Гюнтер Айх родился в 1907 году в городе Лебус в Германии. В тридцатые годы много работал над радиопьесами, в которых избегал политических высказываний, пока не понял, что такая попытка внутренней эмиграции не ограждает от участия, преднамеренного или нет, в политической жизни. Более того, задокументировано заявление Айха о вступлении в НСДАП в 1933 году, но всё же в конечном итоге в партию он не вступил. Ещё один факт его биографии, свидетельствующий о спорности или небезупречности его позиции – радиопьеса о восстании белых рабочих на южно-африканской фабрике, которая была использована в 1940 году для нацистской антибританской пропаганды; не вполне ясно, догадывался ли Айх о целях тех, кто заказал ему пьесу. Эти факты его биографии, тем не менее, не столько противоречат его послевоенной политической позиции, состоявшей в осознании необходимости пересмотреть прошлое, сколько именно объясняют большую роль, которую он сыграл в создании "литературы на обломках" в Группе 47, коллективе поэтов и писателей, ответственных за преобразование литературы Германии после 1947 года. Стихи Айха 1950-60 годов говорят об осмыслении вины, хотя прямое участие Айха в военных действиях сводится практически к одной только высылке на фронт и немедленной сдаче в американский плен. В этих текстах звучит боль, неизбытость соучастия, необходимость (и невозможность) полноты памяти о преступлениях и убийствах.
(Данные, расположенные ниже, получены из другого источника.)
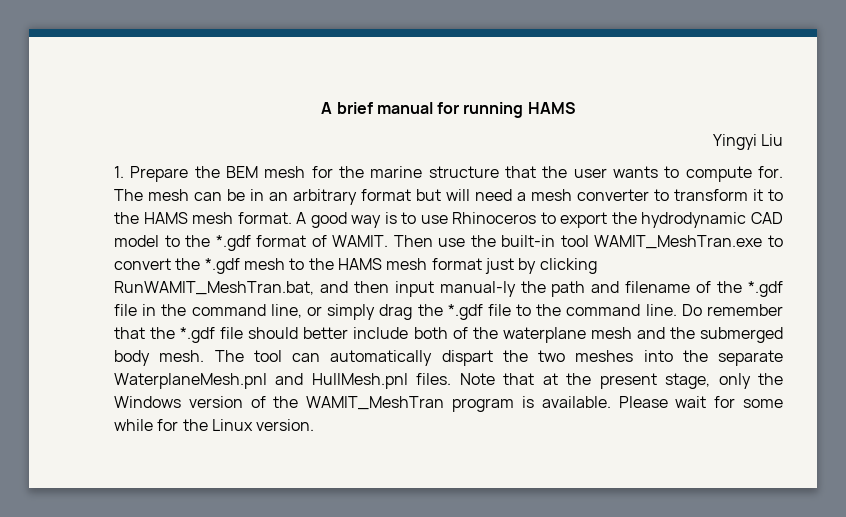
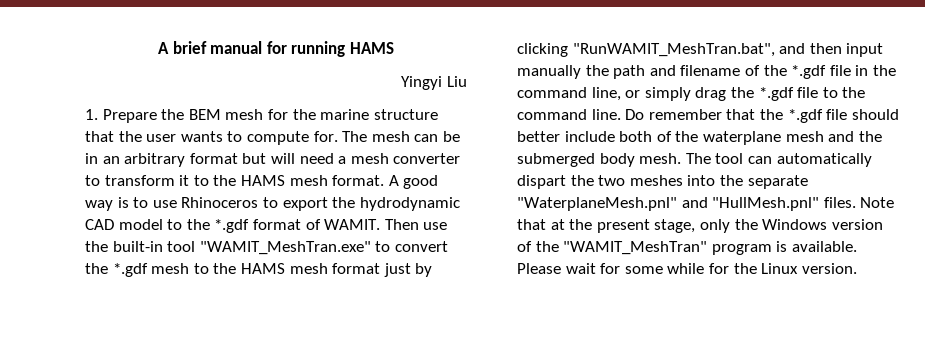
- Then use the built-in tool WAMIT_MeshTran.exe to convert the *.gdf mesh to the HAMS mesh format just by clicking RunWAMIT_MeshTran.bat, and then input manual-ly the path and filename of the *.gdf file in the command line, or simply drag the *.gdf file to the command line.
+ Then use the built-in tool "WAMIT_MeshTran.exe" to convert the *.gdf mesh to the HAMS mesh format just by clicking "RunWAMIT_MeshTran.bat", and then input manually the path and filename of the *.gdf file in the command line, or simply drag the *.gdf file to the command line.
- The tool can automatically dispart the two meshes into the separate WaterplaneMesh.pnl and HullMesh.pnl files.
+ The tool can automatically dispart the two meshes into the separate "WaterplaneMesh.pnl" and "HullMesh.pnl" files.
- Note that at the present stage, only the Windows version of the WAMIT_MeshTran program is available.
+ Note that at the present stage, only the Windows version of the "WAMIT_MeshTran" program is available.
Как и из чего строить на руинах? – вот главный вопрос, волнующий Айха после войны.

 

Анна Глазова

 
 
СЛИШКОМ ПОЗДНО ДЛЯ СКРОМНОСТИ

Мы привели в порядок дом
и занавесили окна,
и в подвалах теперь вдоволь запасов,
уголь, керосин,
а в складках кожи –
смерть, припрятана в ампулы.

Сквозь щель в проёме мы видим мир:
обезглавленный петух,
он бежит по двору.

Он топчет наши надежды.
Мы выбрасываем простыню на балкон:
сдаёмся.

 
ПОМИНАНИЕ

Болота, куда мы хотели спуститься, осушены.
Торф согревал нас по вечерам.
Чёрную пыль поднимает ветер.
Он сдувает с могильных плит имена
и вносит нас
с этой датой.

 
ОСМОТРИТЕ КОНЧИКИ ПАЛЬЦЕВ, НЕ ТЕМНЕЮТ ЛИ?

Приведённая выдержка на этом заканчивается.